We hereby consent to the filing of this opinion with the Commission as Exhibit 5.1 to the Registration Statement. We also consent to the reference to our firm under the heading “Legal Matters” in the Registration Statement. In giving this consent, we do not thereby admit that we are in the category of persons whose consent is required under Section 7 of the Securities Act or the rules and regulations of the Commission.

 

We do not find it necessary for the purposes of this opinion, and accordingly we do not purport to cover herein, the application of the securities or “Blue Sky” laws of the various states to the sale of the Securities.

 

This opinion is limited to the specific issues addressed herein, and no opinion may be inferred or implied beyond that expressly stated herein.

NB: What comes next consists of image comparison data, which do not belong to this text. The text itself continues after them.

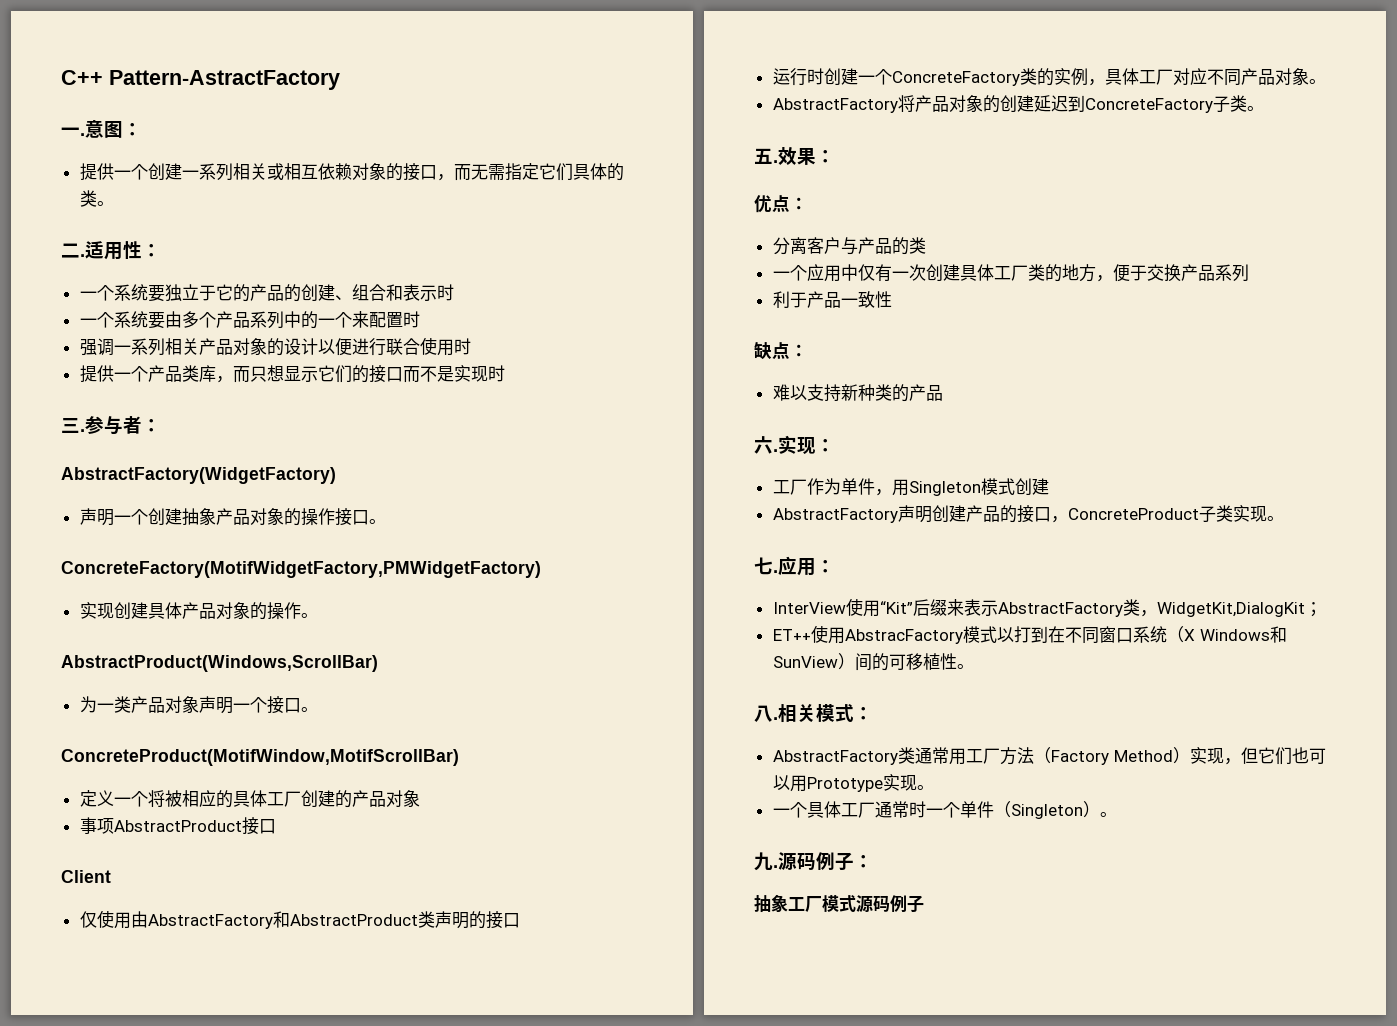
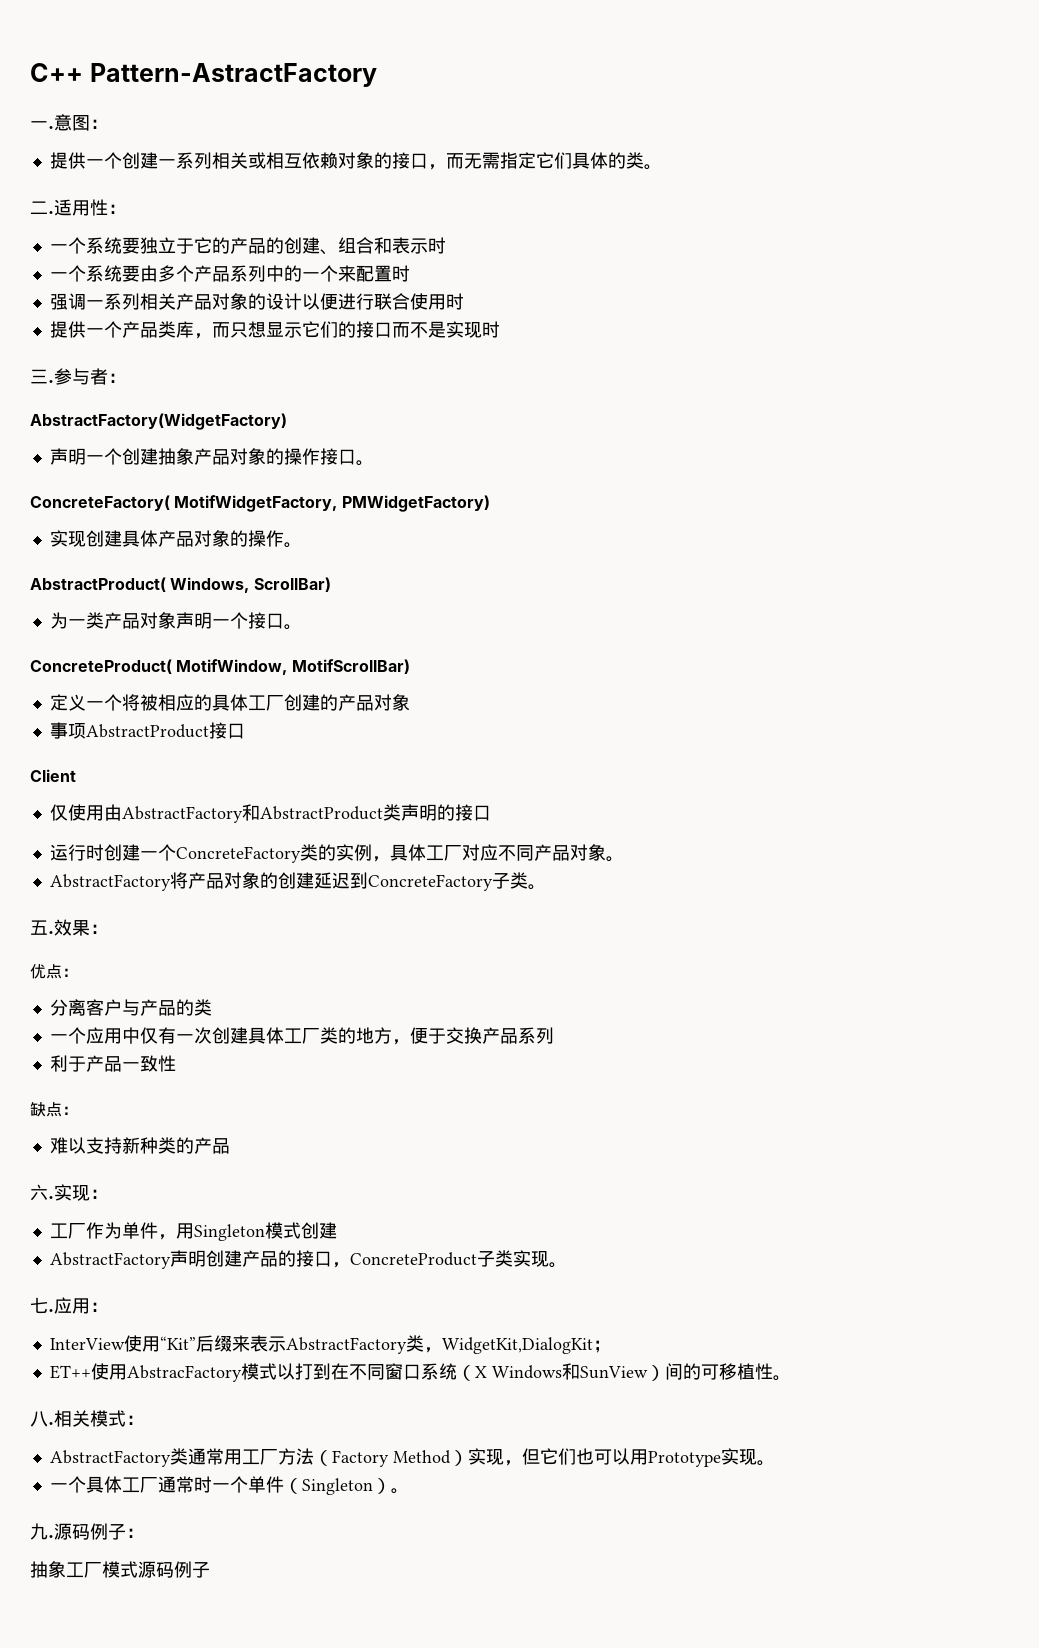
- ConcreteFactory(MotifWidgetFactory,PMWidgetFactory)
+ ConcreteFactory( MotifWidgetFactory, PMWidgetFactory)
- AbstractProduct(Windows,ScrollBar)
+ AbstractProduct( Windows, ScrollBar)
- ConcreteProduct(MotifWindow,MotifScrollBar)
+ ConcreteProduct( MotifWindow, MotifScrollBar)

The Securities may be issued from time to time on a delayed or continuous basis, and this opinion is limited to the laws, including the rules and regulations, as in effect on the date hereof, which laws are subject to change with possible retroactive effect. This opinion speaks only as of the date hereof and we assume no obligation to revise or supplement this opinion after the date hereof.

 

This opinion is furnished to you in connection with the filing of the Registration Statement and in accordance with the requirements of Item 601(b)(5)(i) of Regulation S-K promulgated under the Securities Act, and is not to be used, circulated, quoted or otherwise relied upon for any other purpose.